Activity: Using the listing below, output only the lines from the one that contains "text: NOTEN ->" through the one that contains "background: #fdba74 ->", inclusive, exactly as given and without images.

Material provided:
==========

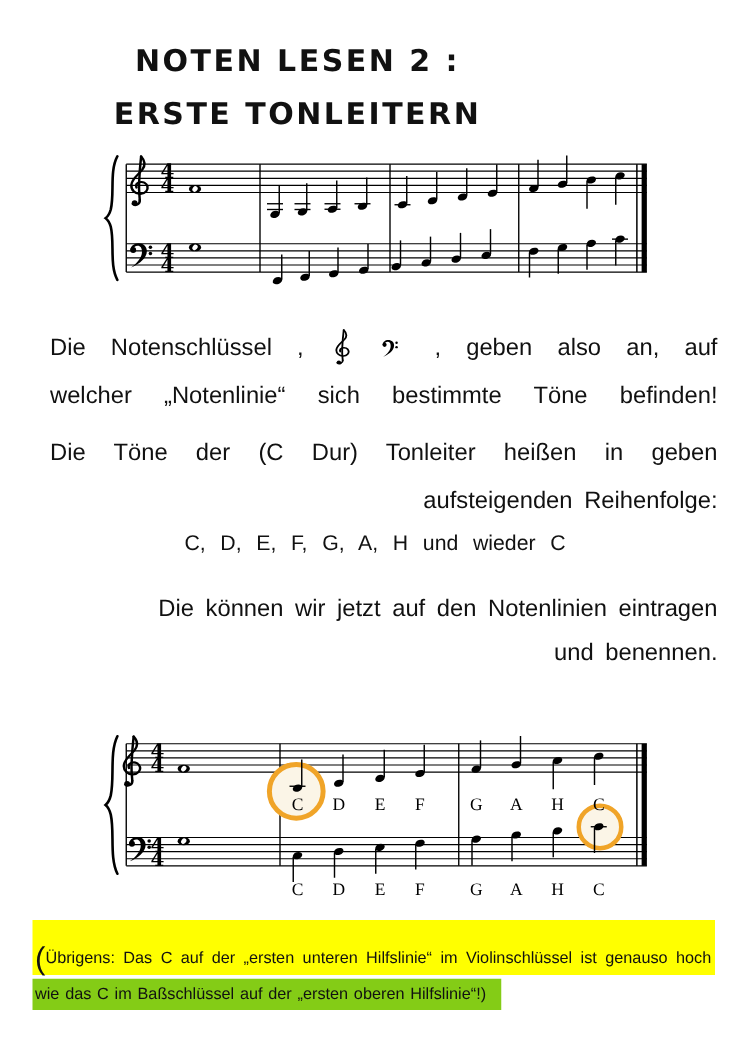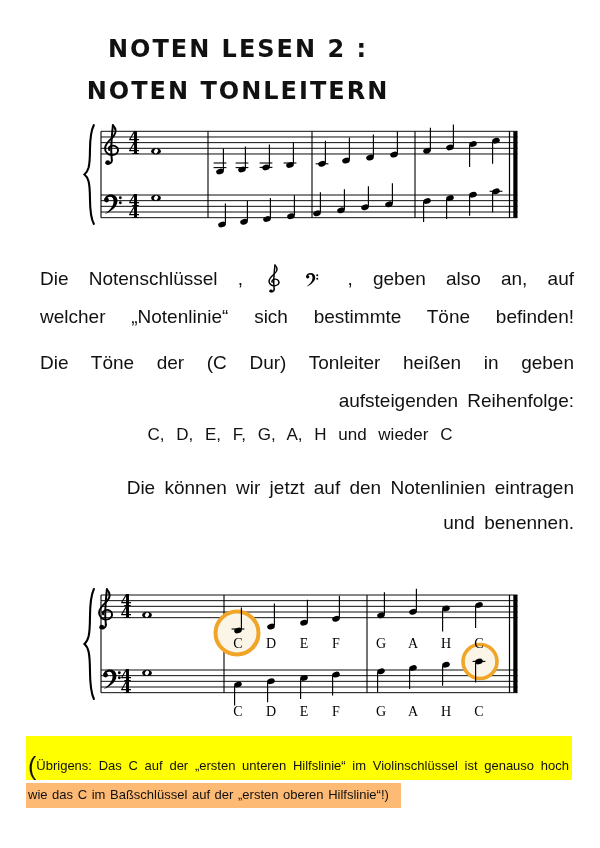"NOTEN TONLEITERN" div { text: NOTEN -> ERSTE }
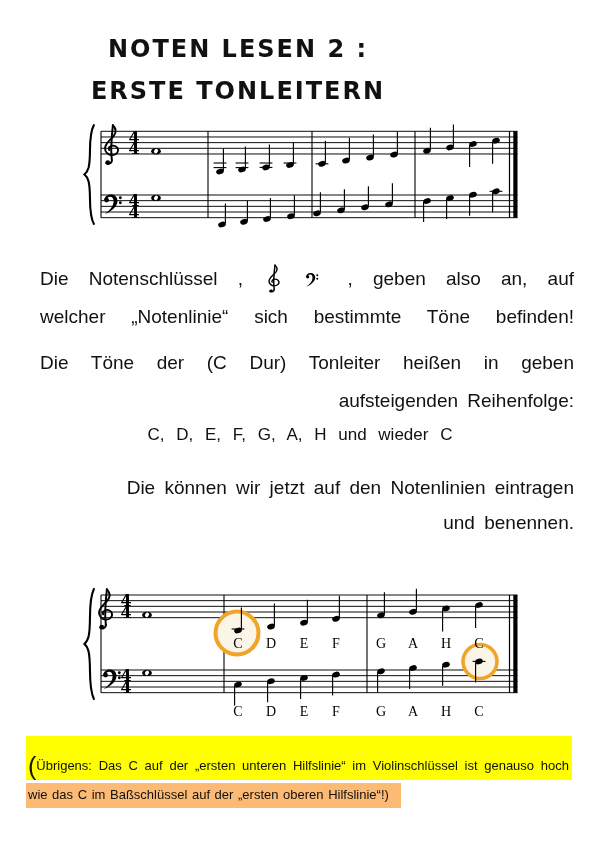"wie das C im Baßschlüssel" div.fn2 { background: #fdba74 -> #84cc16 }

==========

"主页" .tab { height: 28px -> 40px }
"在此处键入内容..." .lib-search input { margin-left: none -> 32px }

==========

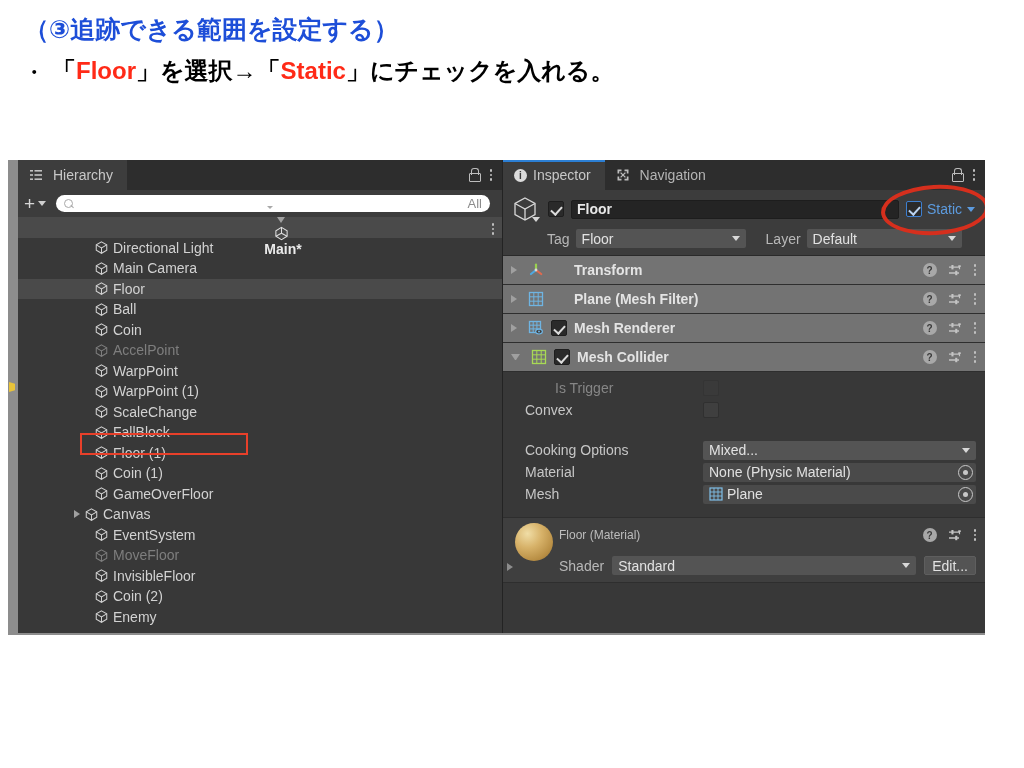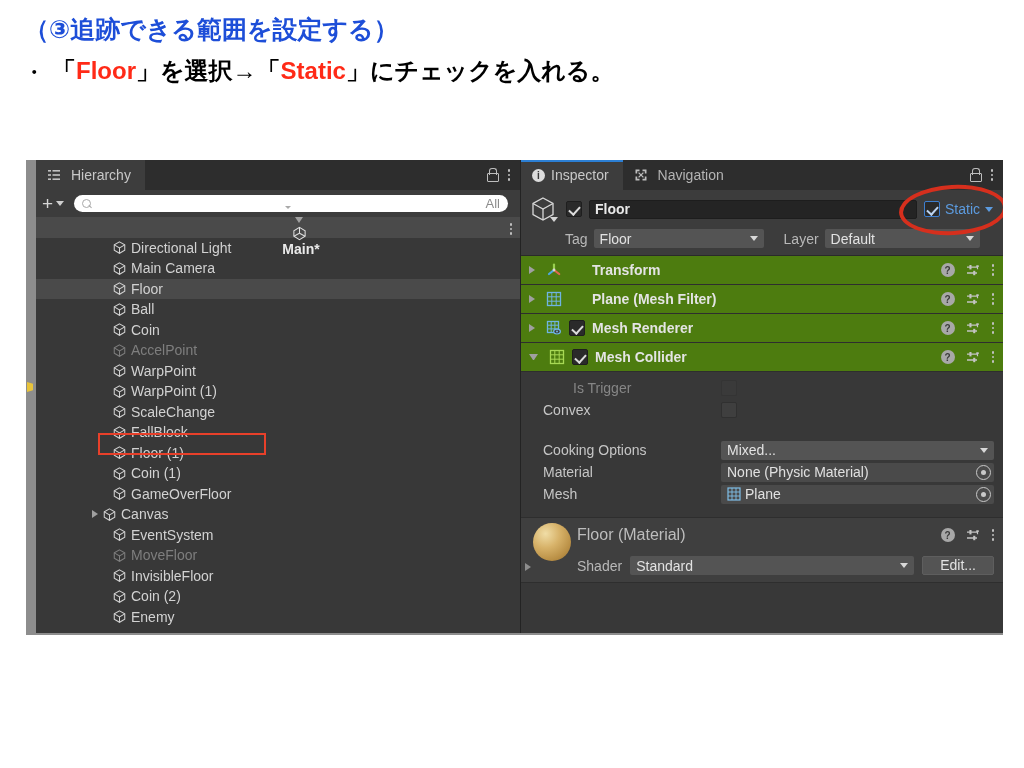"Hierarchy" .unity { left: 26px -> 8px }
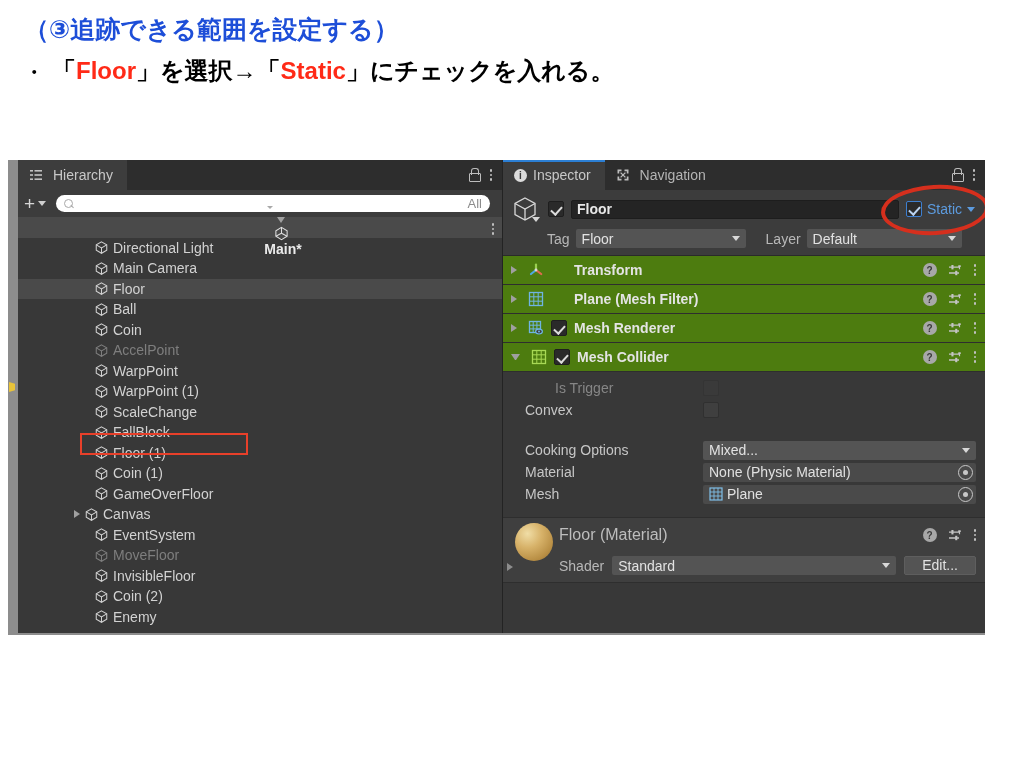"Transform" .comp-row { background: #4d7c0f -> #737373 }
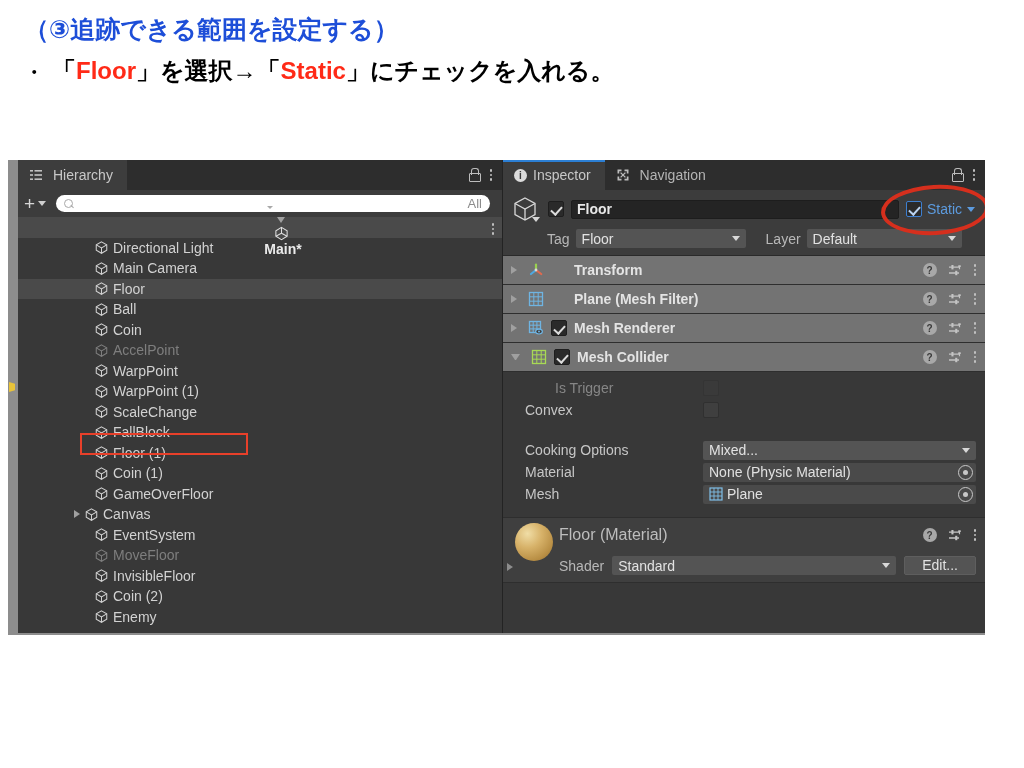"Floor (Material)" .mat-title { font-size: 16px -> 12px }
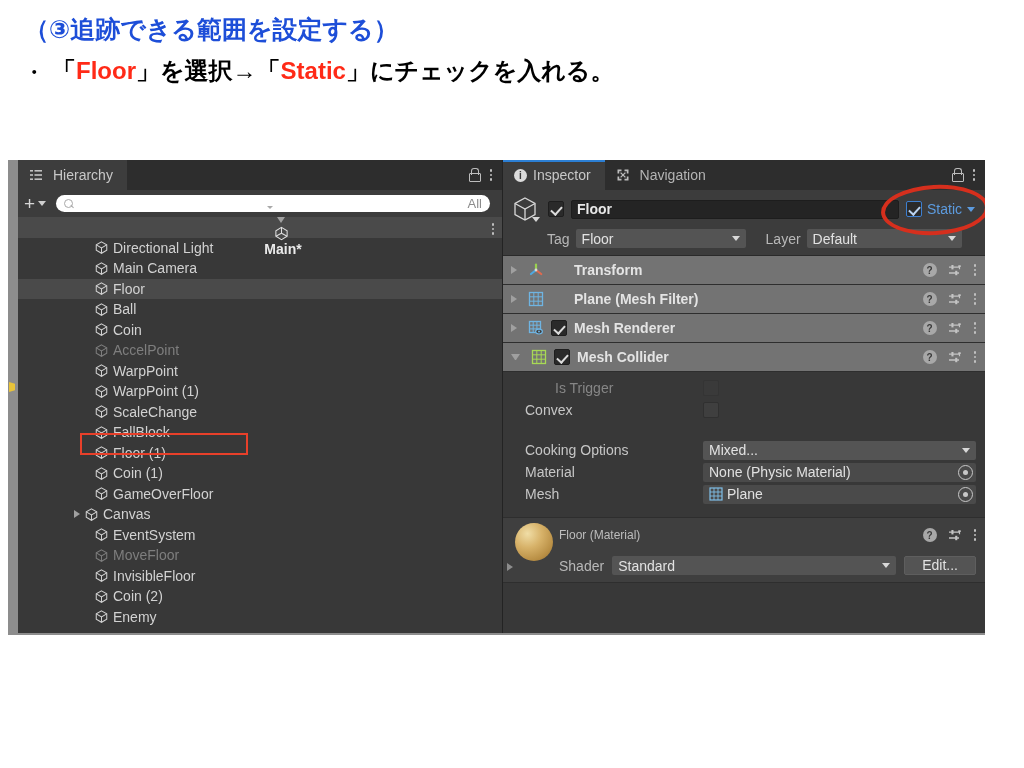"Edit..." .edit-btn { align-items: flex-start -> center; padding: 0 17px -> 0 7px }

==========

Output for this task:
"NOTEN TONLEITERN" div { text: NOTEN -> ERSTE }
"wie das C im Baßschlüssel" div.fn2 { background: #fdba74 -> #84cc16 }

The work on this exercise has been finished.